[877] Or anger to bear, Heb. rest.
[878] The collective name for the Jews in exile.
[879] LXX. παρὰ τῶν ἀρχόντων, מִחֹרִים; but since an accusative is wanted to express the articles taken, Hitzig proposes to read מַחֲמַדַּי, My precious things. The LXX. reads the other two names καὶ παρὰ τῶν χρησίμων αὐτῆς καὶ παρὰ τῶν ἐπεγνωκότων αὐτήν.
[880] The construction of ver. 10 is very clumsy; above it is rendered literally. Wellhausen proposes to delete and do thou go ... to the house of, and take Yosiyahu’s name as simply a fourth with the others, reading the last clause who have come from Babylon. This is to cut, not disentangle, the knot.
[881] The Hebrew text here has Joshua son of Jehosadak, the high priest, but there is good reason to suppose that the crown was meant for Zerubbabel, but that the name of Joshua was inserted instead in a later age, when the high priest was also the king—see below, note. For these reasons Ewald had previously supposed that the whole verse was genuine, but that there had fallen out of it the words and on the head of Zerubbabel. Ewald found a proof of this in the plural form עטרות, which he rendered crowns. (So also Wildeboer, A. T. Litteratur, p. 297.) But עטרות is to be rendered crown; see ver. 11, where it is followed by a singular verb. The plural form refers to the several circlets of which it was woven.

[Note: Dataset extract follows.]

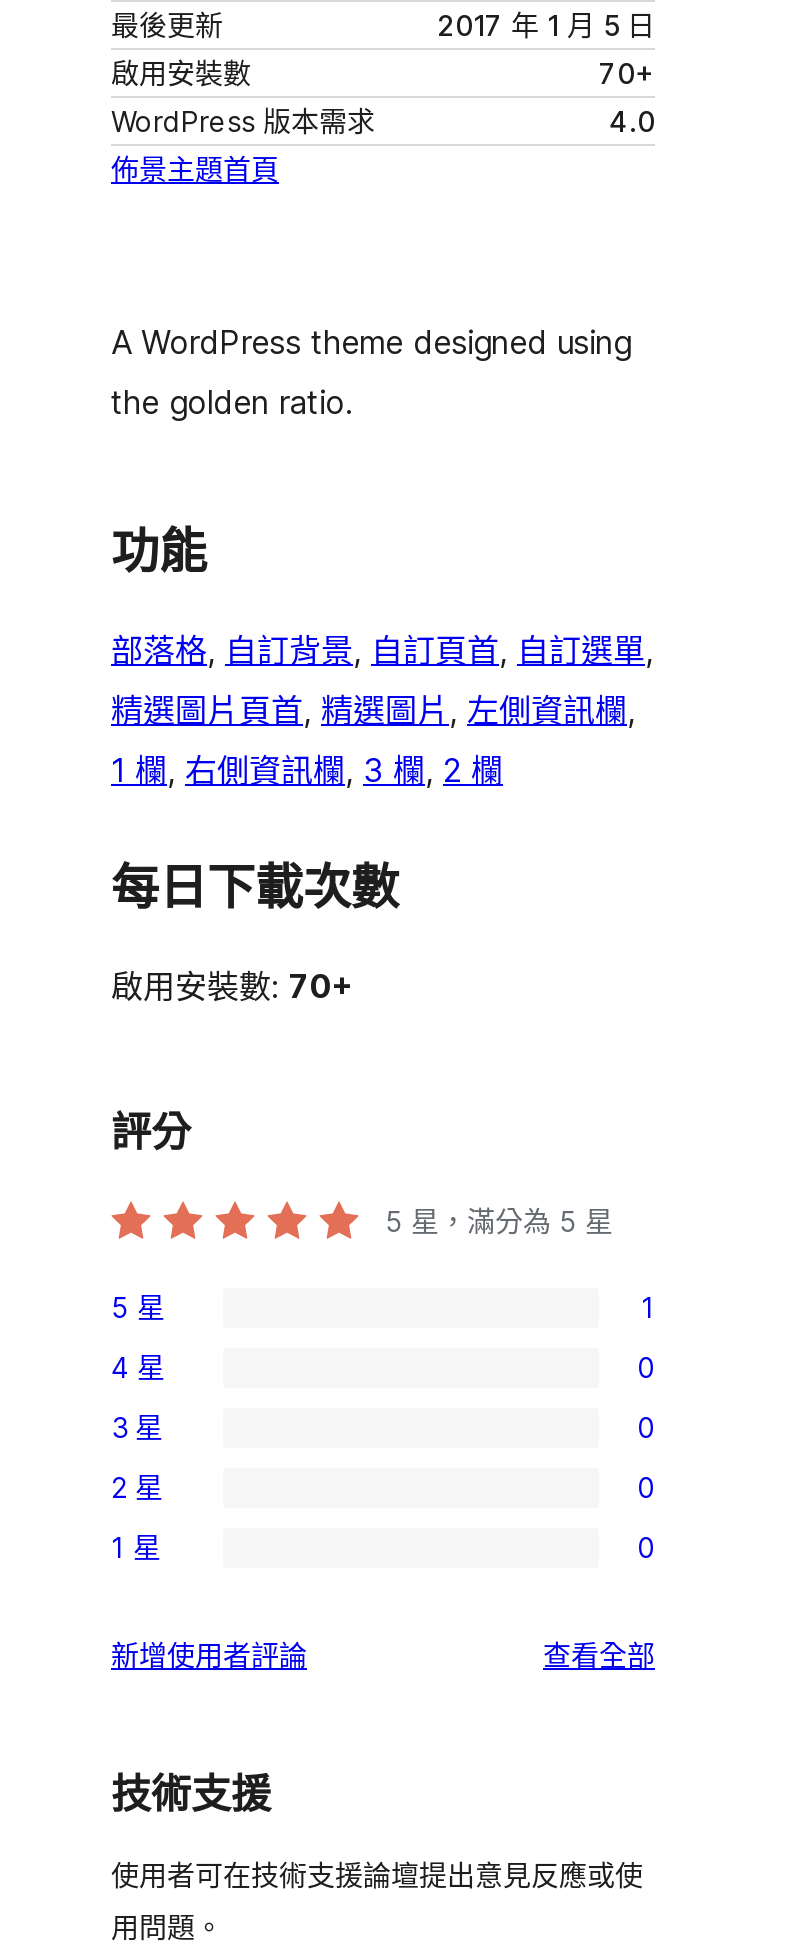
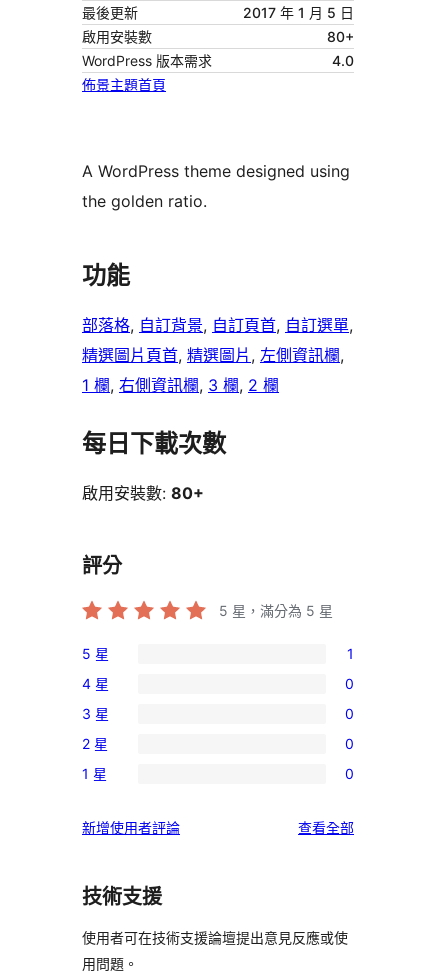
[599,56,655,90] 70+ -> [327,28,354,45] 80+
[111,966,351,1006] 啟用安裝數: 70+ -> [82,483,204,503] 啟用安裝數: 80+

[882] Some critics omit the repetition.
[883] So Wellhausen proposes to insert. The name was at least understood in the original text.
[884] So LXX. Heb. on his throne.
[885] With this phrase, vouched for by both the Heb. and the Sept., the rest of the received text cannot be harmonised. There were two: one is the priest just mentioned who is to be at the right hand of the crowned. The received text makes this crowned one to be the high priest Joshua. But if there are two and the priest is only secondary, the crowned one must be Zerubbabel, whom Haggai has already designated as Messiah. Nor is it difficult to see why, in a later age, when the high priest was sovereign in Israel, Joshua’s name should have been inserted in place of Zerubbabel’s, and at the same time the phrase priest at his right hand, to which the LXX. testifies in harmony with the two of them, should have been altered to the reading of the received text, priest upon his throne. With the above agree Smend, A. T. Rel. Gesch., 343 n., and Nowack.
[886] Heb. חֵלֶם, Hēlem, but the reading Heldai, חלדי, is proved by the previous occurrence of the name and by the LXX. reading here, τοῖς ὑπομένουσιν, i.e. from root חלד, to last.